#085 Attack the problem, not the person.
Problems arise in all relationships. When they do, remember to attack the problems and not the person. When we resort to name calling and personal attacks, we compound the situation by adding hurt feelings and resentment into the mix. We further the divide, rather than making actual progress to resolve the issues.
Be respectful and really listen to each other, when you are faced with a problem. Avoid sentences that start with “you” such as, “You are such a liar!” Instead try leading with an “I” sentence, as in “I don’t feel you are being completely forthright and honest with me.” Also, tell your partner what you need rather than blaming them when they are unable to read your mind. For example, instead of saying, “You never take me anywhere!”, it would be far more productive to express your feelings with something like, “I wish we could enjoy a night out with each other occasionally.” Keep in mind, when you say something hurtful, you can never UNSAY it.

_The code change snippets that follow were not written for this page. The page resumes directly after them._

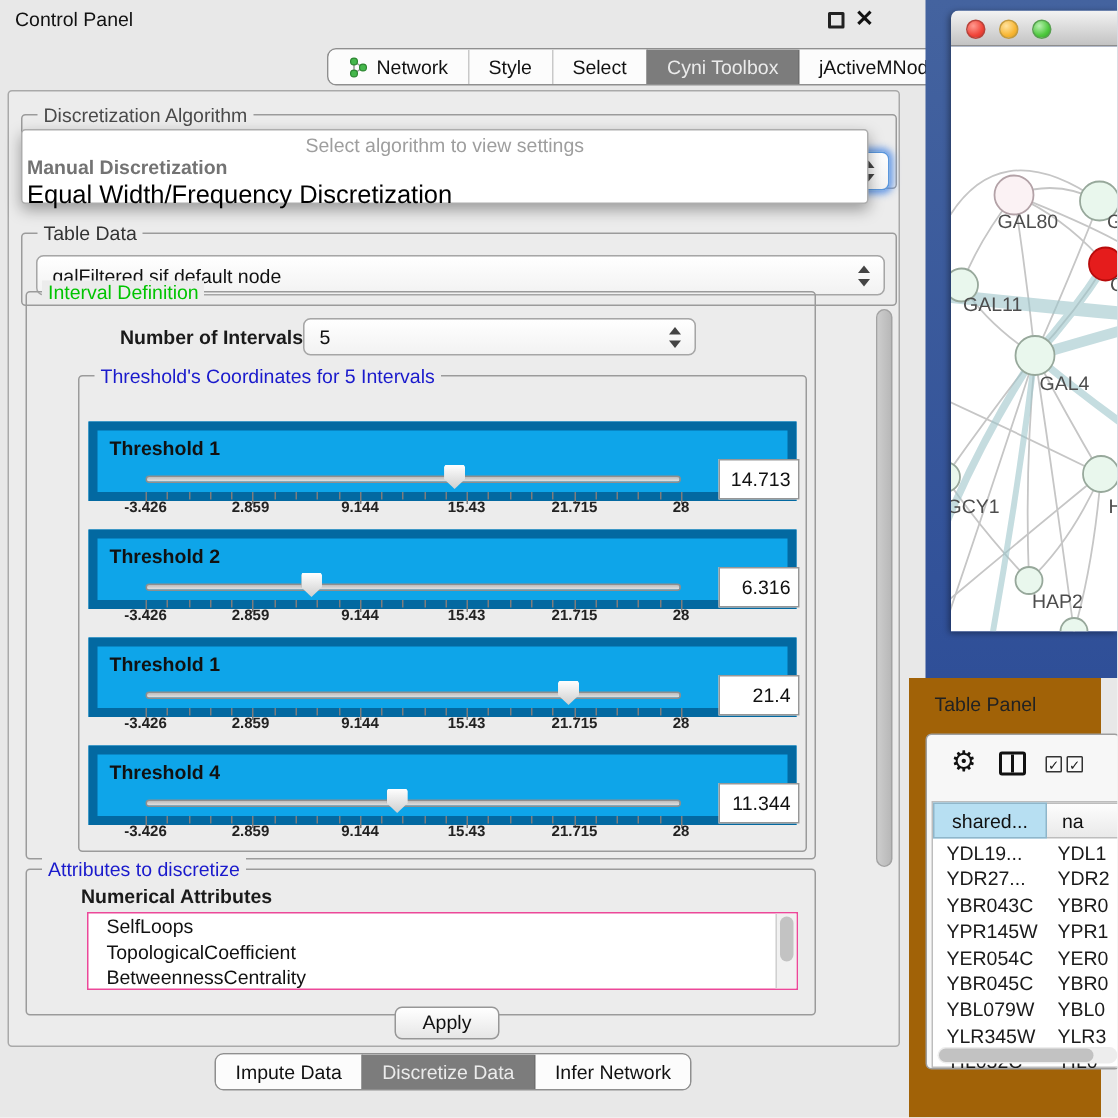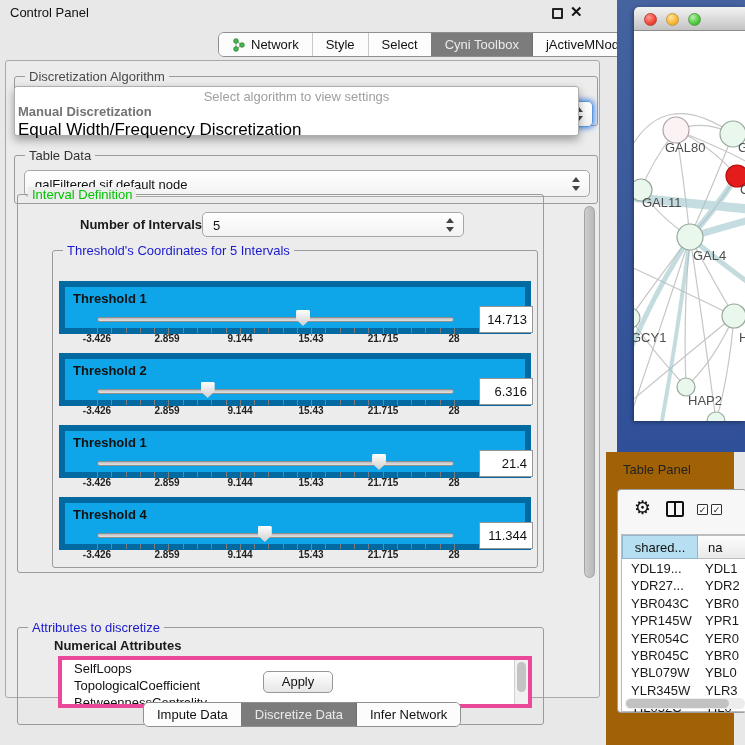--- a/index.html
+++ b/index.html
@@ -65,7 +65,7 @@
   .al0{left:32px;} .al1{left:102px;} .al2{left:175px;} .al3{left:246px;} .al4{left:318px;} .al5{left:389px;}
   .tvalue { position:absolute; left:414px; top:19px; width:54px; height:27px; background:#fff; border:1px solid #979797; font-size:13px; line-height:25px; text-align:right; padding-right:5px; color:#111; }
 
-  #attr-group { left:11px; top:518px; width:527px; height:98px;margin-top:48px; }
+  #attr-group { left:11px; top:518px; width:527px; height:98px; }
   #attr-label { position:absolute; left:36px; top:10px; font-weight:bold; font-size:13px; }
   #attr-list { position:absolute; left:40px; top:28px; width:474px; height:52px; background:#fff; border:4px solid #ec4899; overflow:hidden; }
   .attr-item { padding-left:12px; line-height:17px; font-size:13px; color:#111; white-space:nowrap; }

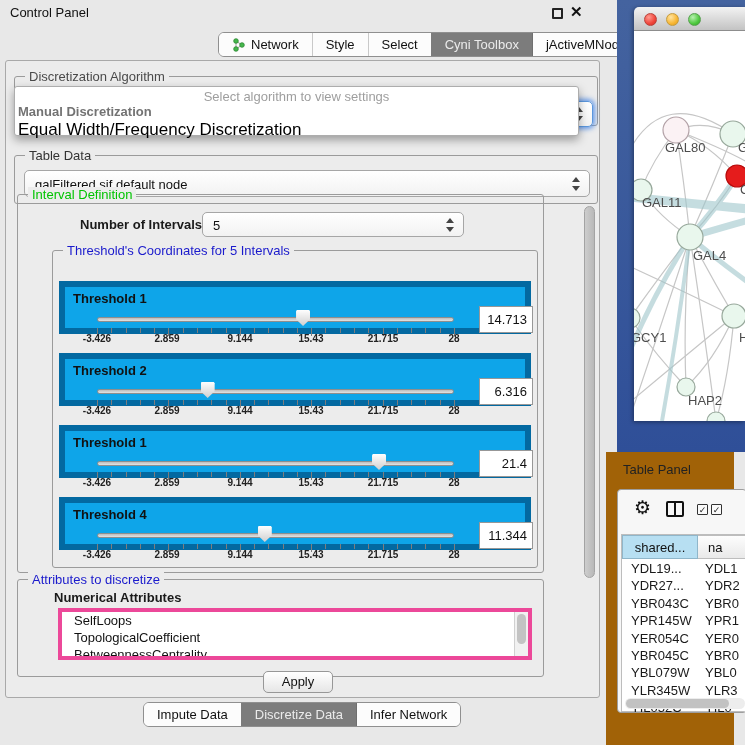--- a/index.html
+++ b/index.html
@@ -67,7 +67,7 @@
 
   #attr-group { left:11px; top:518px; width:527px; height:98px; }
   #attr-label { position:absolute; left:36px; top:10px; font-weight:bold; font-size:13px; }
-  #attr-list { position:absolute; left:40px; top:28px; width:474px; height:52px; background:#fff; border:4px solid #ec4899; overflow:hidden; }
+  #attr-list { position:absolute; left:40px; top:28px; width:474px; height:52px; background:#fff; border:1px solid #ec4899; overflow:hidden; }
   .attr-item { padding-left:12px; line-height:17px; font-size:13px; color:#111; white-space:nowrap; }
   #attr-scroll { position:absolute; right:0; top:0; width:14px; height:100%; background:#f1f1f1; border-left:1px solid #d0d0d0; }
   #attr-scroll-thumb { position:absolute; left:2px; top:2px; width:9px; height:30px; background:#c3c3c3; border-radius:5px; }

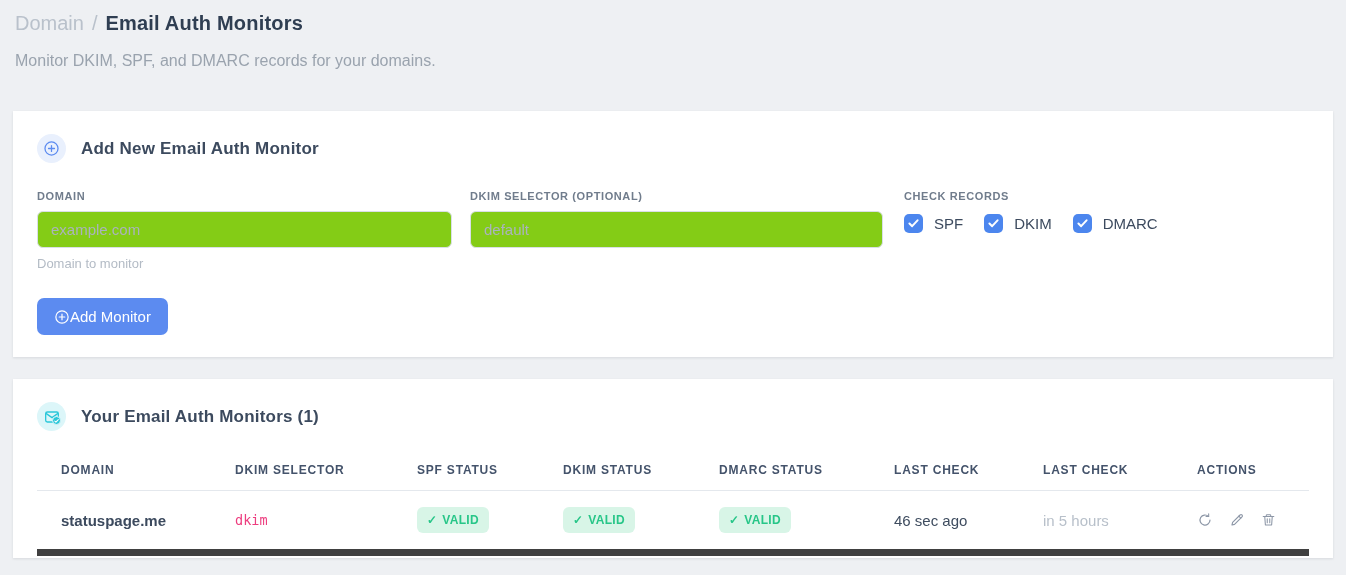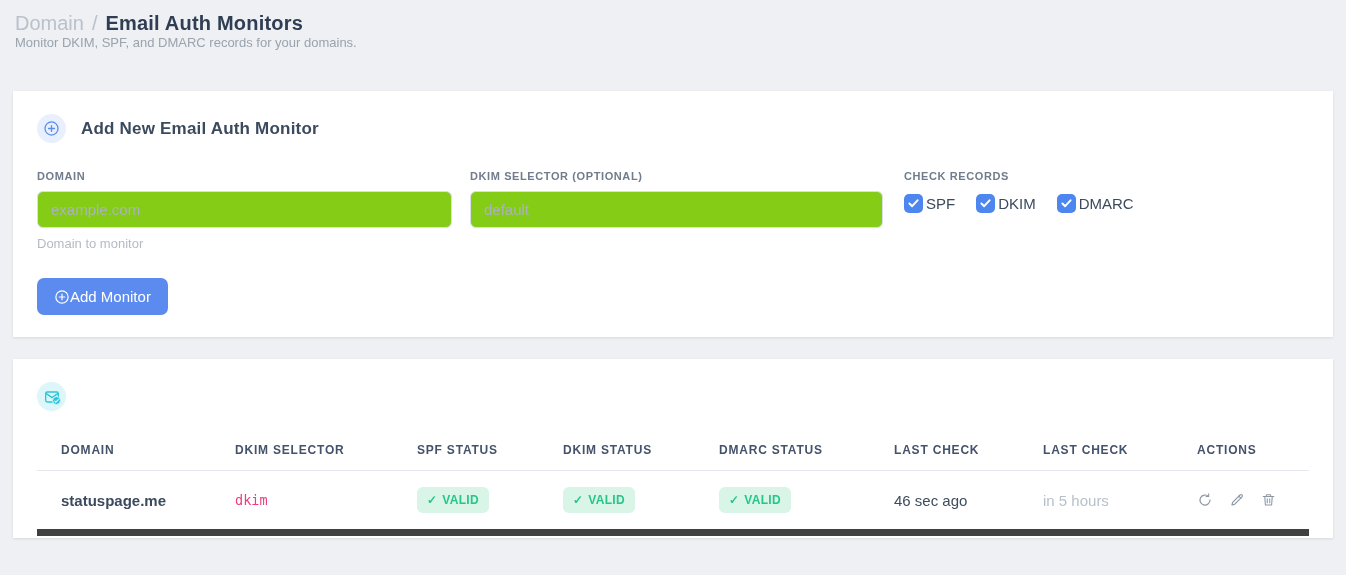--- a/index.html
+++ b/index.html
@@ -16,7 +16,7 @@
   .crumb-section { color: #b9c1cb; font-weight: 400; cursor: pointer; }
   .crumb-sep { color: #b9c1cb; }
   .crumb-page { color: #2f3e52; font-weight: 700; letter-spacing: .2px; }
-  .subtitle { padding-left: 2px; margin-top: 0; font-size: 13px; color: #9aa3ae; }
+  .subtitle { padding-left: 2px; margin-top: 17px; font-size: 16px; color: #9aa3ae; }
 
   
   .card {

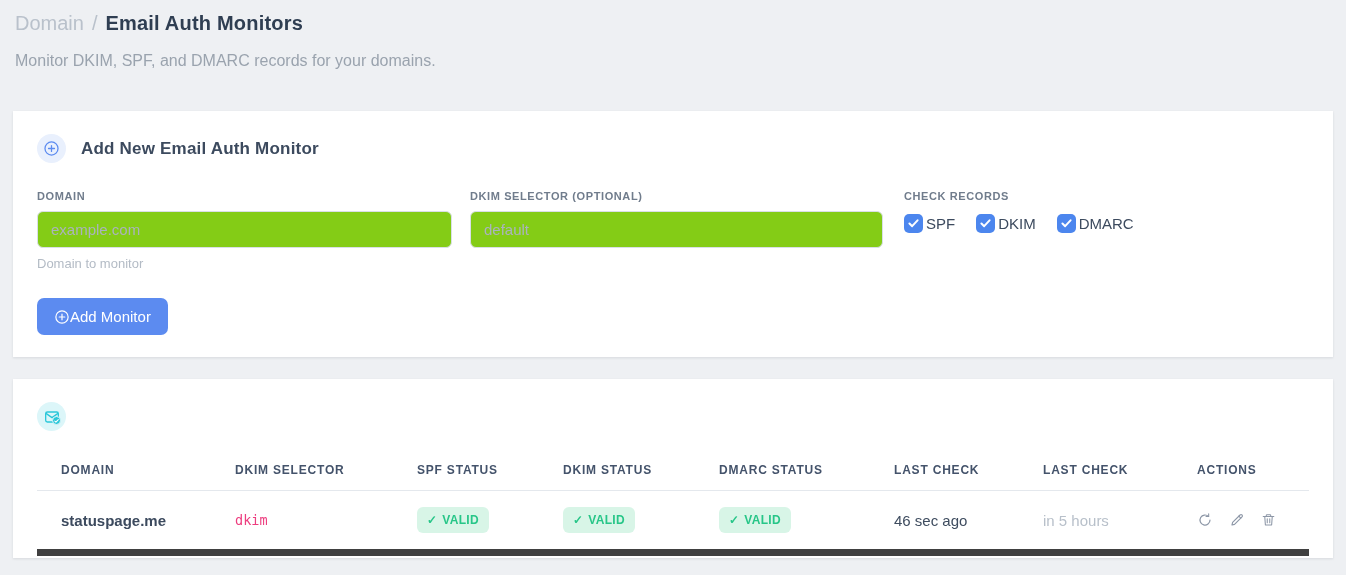--- a/index.html
+++ b/index.html
@@ -66,7 +66,7 @@
 
   .checks-group { padding-left: 3px; }
   .checks-row { display: flex; align-items: center; gap: 21px; margin-top: 12px; }
-  .check-item { display: flex; align-items: center; gap: 3px; cursor: pointer; }
+  .check-item { display: flex; align-items: center; gap: 11px; cursor: pointer; }
   .checkbox {
     width: 19px; height: 19px; border-radius: 5px;
     background: #4c86ee; display: flex; align-items: center; justify-content: center;

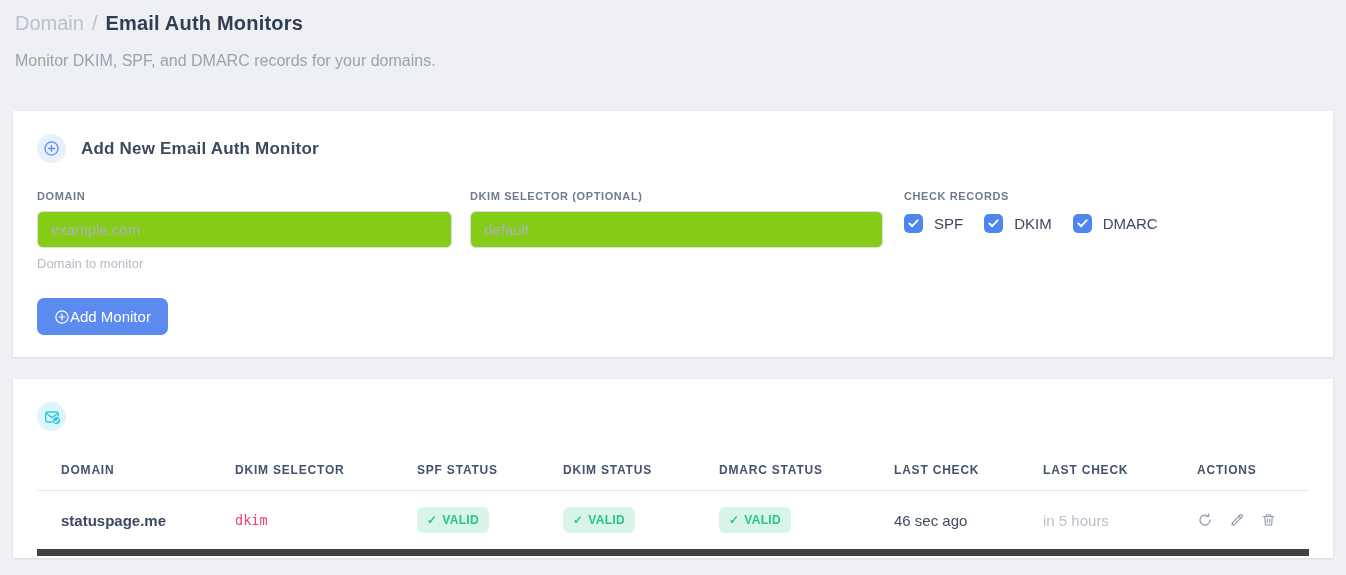--- a/index.html
+++ b/index.html
@@ -208,6 +208,7 @@
             </svg>
         </span>
       </span>
+      <span class="card-title">Your Email Auth Monitors (1)</span>
     </div>
 
     <table>

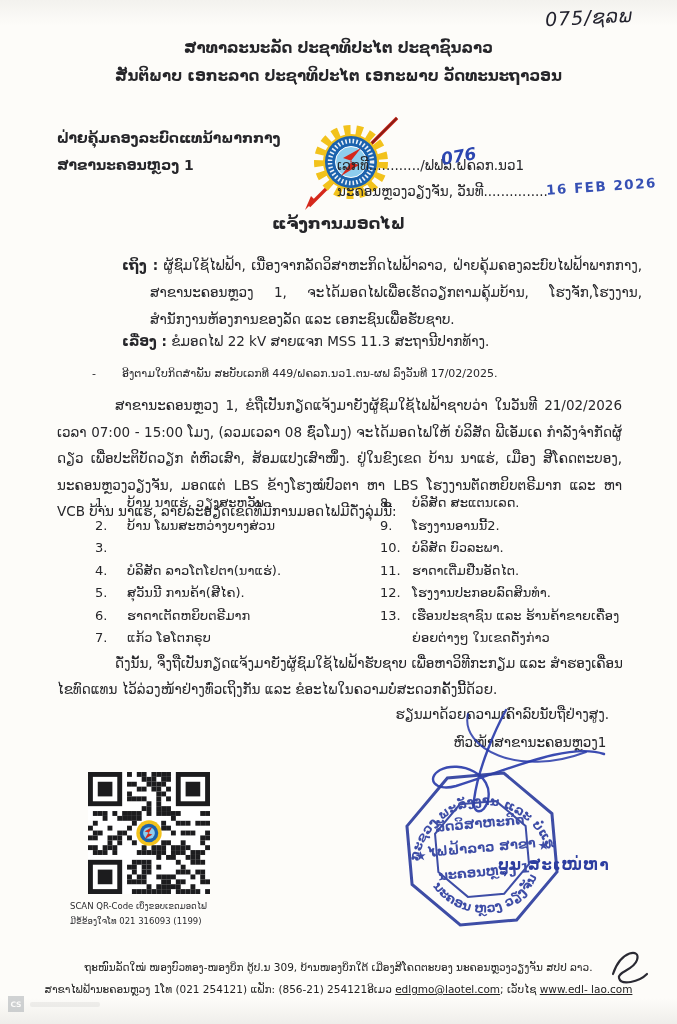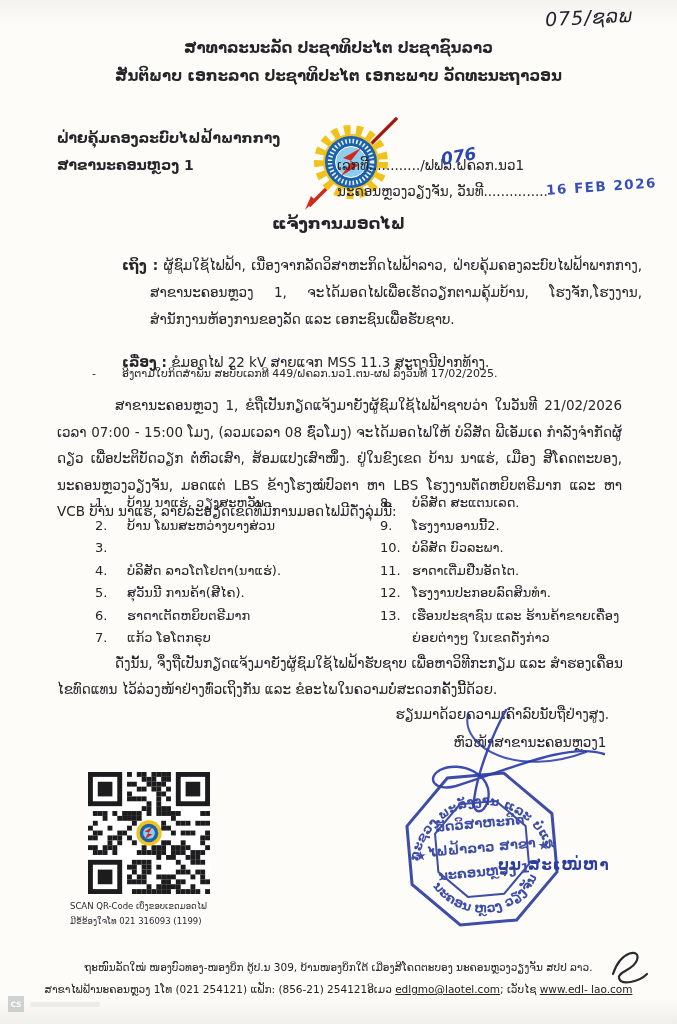--- a/index.html
+++ b/index.html
@@ -69,7 +69,7 @@
   </div>
 
   <div class="org">
-    <div>ຝ່າຍຄຸ້ມຄອງລະບົບໄຟຟ້າພາກກາງ</div>
+    <div>ຝ່າຍຄຸ້ມຄອງລະບົດແທນ້າພາກກາງ</div>
     <div>ສາຂານະຄອນຫຼວງ 1</div>
   </div>
 

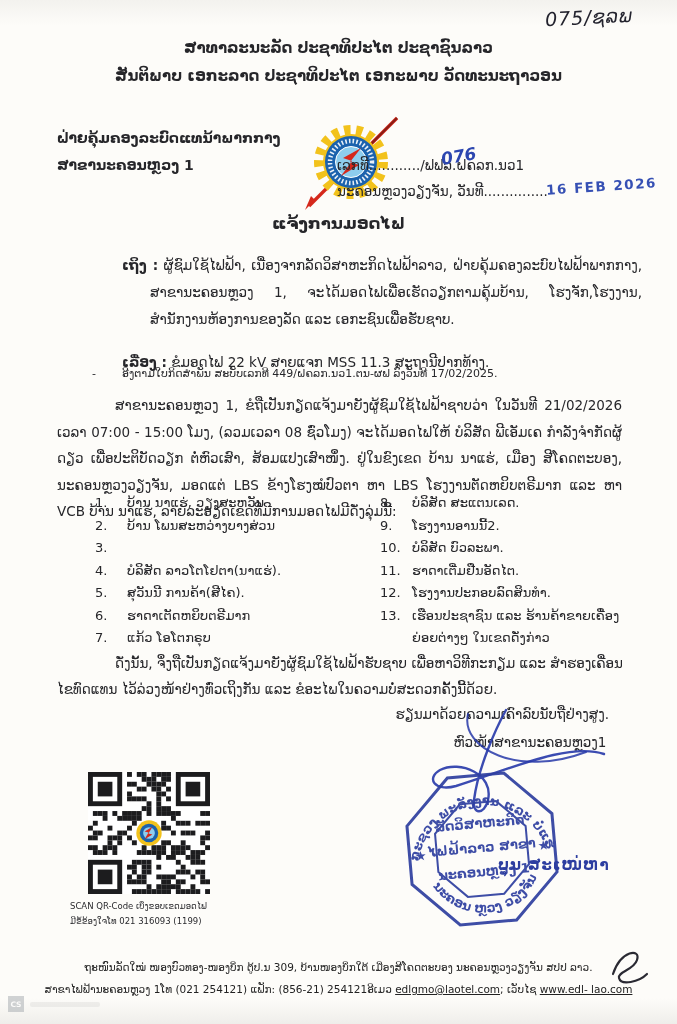--- a/index.html
+++ b/index.html
@@ -25,7 +25,7 @@
   .to-para{position:absolute;top:252px;left:122px;width:492px;font-size:13.5px;line-height:27px;
     text-align:justify;padding-left:28px;text-indent:-28px;}
   .to-label,.subj-label{font-weight:bold;}
-  .subject{position:absolute;top:333px;left:122px;font-size:13.5px;margin-top:21px;}
+  .subject{position:absolute;top:333px;left:122px;font-size:13.5px;}
   .reference{position:absolute;top:367px;left:92px;font-size:11px;}
   .reference .dash{display:inline-block;width:30px;}
   .body-para{position:absolute;top:392px;left:57px;width:565px;font-size:13.5px;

Always THINK before you speak.
Sometimes it may be necessary to just take a time out, and that’s ok. As they say, “Rome wasn’t built in a day.” Agree to a cooling off period, and meet again at a later date to work on the issue.
You will be far more successful at conflict resolution by employing patience, kindness, and a willingness to get to the heart of the actual problem, rather than making angry remarks meant to shame or blame your partner.